__How to complete this task__:
Figure out how many lines in these records contain "label". Only the number belongs in the reply.

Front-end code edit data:

__________________________________________________

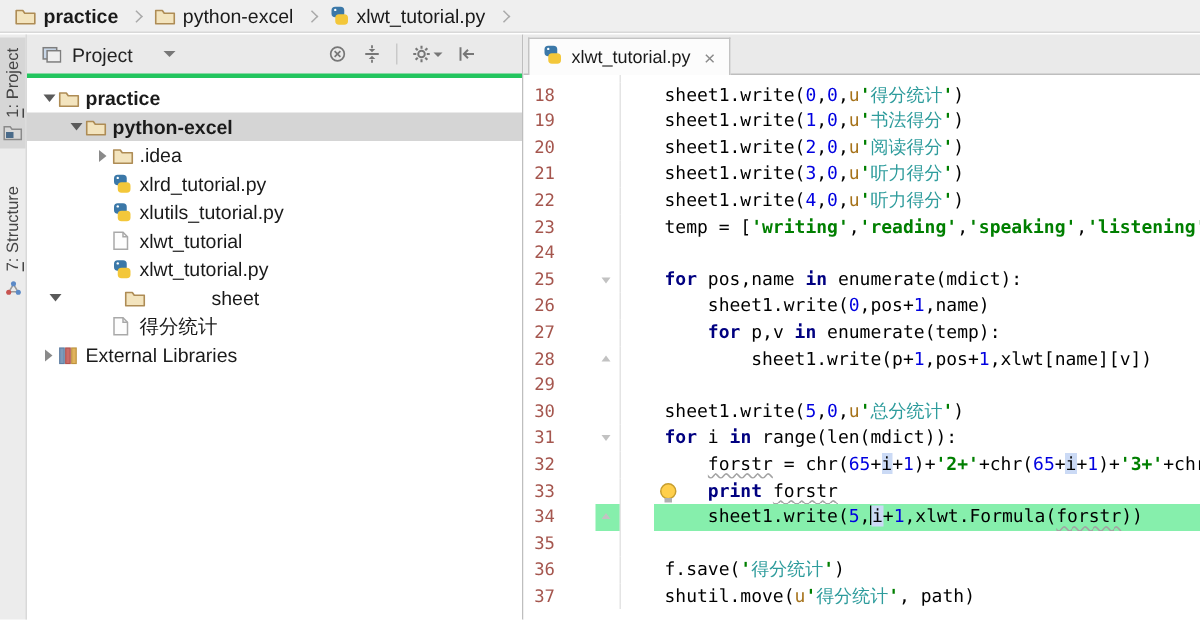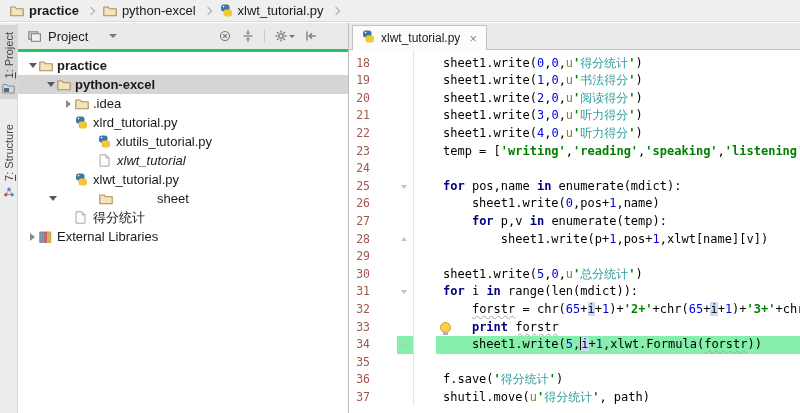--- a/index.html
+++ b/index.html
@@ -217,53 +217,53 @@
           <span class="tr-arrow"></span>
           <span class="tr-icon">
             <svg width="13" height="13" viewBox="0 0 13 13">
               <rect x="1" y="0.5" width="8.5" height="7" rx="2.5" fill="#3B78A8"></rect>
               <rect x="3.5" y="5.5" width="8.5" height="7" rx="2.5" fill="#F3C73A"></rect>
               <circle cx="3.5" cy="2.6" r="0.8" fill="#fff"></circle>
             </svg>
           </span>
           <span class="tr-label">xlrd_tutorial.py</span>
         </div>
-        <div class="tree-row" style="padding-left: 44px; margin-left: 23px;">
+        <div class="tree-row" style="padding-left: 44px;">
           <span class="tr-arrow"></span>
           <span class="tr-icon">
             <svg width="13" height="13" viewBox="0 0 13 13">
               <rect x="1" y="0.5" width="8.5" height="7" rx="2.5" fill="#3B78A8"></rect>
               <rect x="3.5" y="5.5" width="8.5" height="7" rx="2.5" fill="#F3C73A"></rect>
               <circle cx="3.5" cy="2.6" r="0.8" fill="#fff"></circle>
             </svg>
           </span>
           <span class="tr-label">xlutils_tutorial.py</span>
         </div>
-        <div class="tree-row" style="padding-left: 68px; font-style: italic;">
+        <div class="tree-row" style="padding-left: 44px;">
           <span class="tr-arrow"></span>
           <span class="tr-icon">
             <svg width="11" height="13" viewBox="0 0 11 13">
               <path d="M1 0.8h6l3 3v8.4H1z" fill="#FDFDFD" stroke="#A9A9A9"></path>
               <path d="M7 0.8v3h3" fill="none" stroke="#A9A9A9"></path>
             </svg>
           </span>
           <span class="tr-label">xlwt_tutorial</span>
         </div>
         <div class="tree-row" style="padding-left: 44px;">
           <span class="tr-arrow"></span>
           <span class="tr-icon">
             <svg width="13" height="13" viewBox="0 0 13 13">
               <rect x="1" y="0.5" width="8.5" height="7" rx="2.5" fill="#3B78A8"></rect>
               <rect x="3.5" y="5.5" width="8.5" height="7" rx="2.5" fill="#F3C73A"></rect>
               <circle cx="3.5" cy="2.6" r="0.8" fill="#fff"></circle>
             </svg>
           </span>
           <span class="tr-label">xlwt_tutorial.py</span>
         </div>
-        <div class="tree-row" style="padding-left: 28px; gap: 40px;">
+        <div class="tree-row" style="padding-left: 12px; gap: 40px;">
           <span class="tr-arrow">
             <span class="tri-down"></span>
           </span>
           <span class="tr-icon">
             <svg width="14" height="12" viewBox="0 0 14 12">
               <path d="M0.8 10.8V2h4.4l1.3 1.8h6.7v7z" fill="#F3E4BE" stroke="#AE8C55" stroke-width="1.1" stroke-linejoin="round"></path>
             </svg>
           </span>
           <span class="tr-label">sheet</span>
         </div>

__________________________________________________

__Response to the task__:
5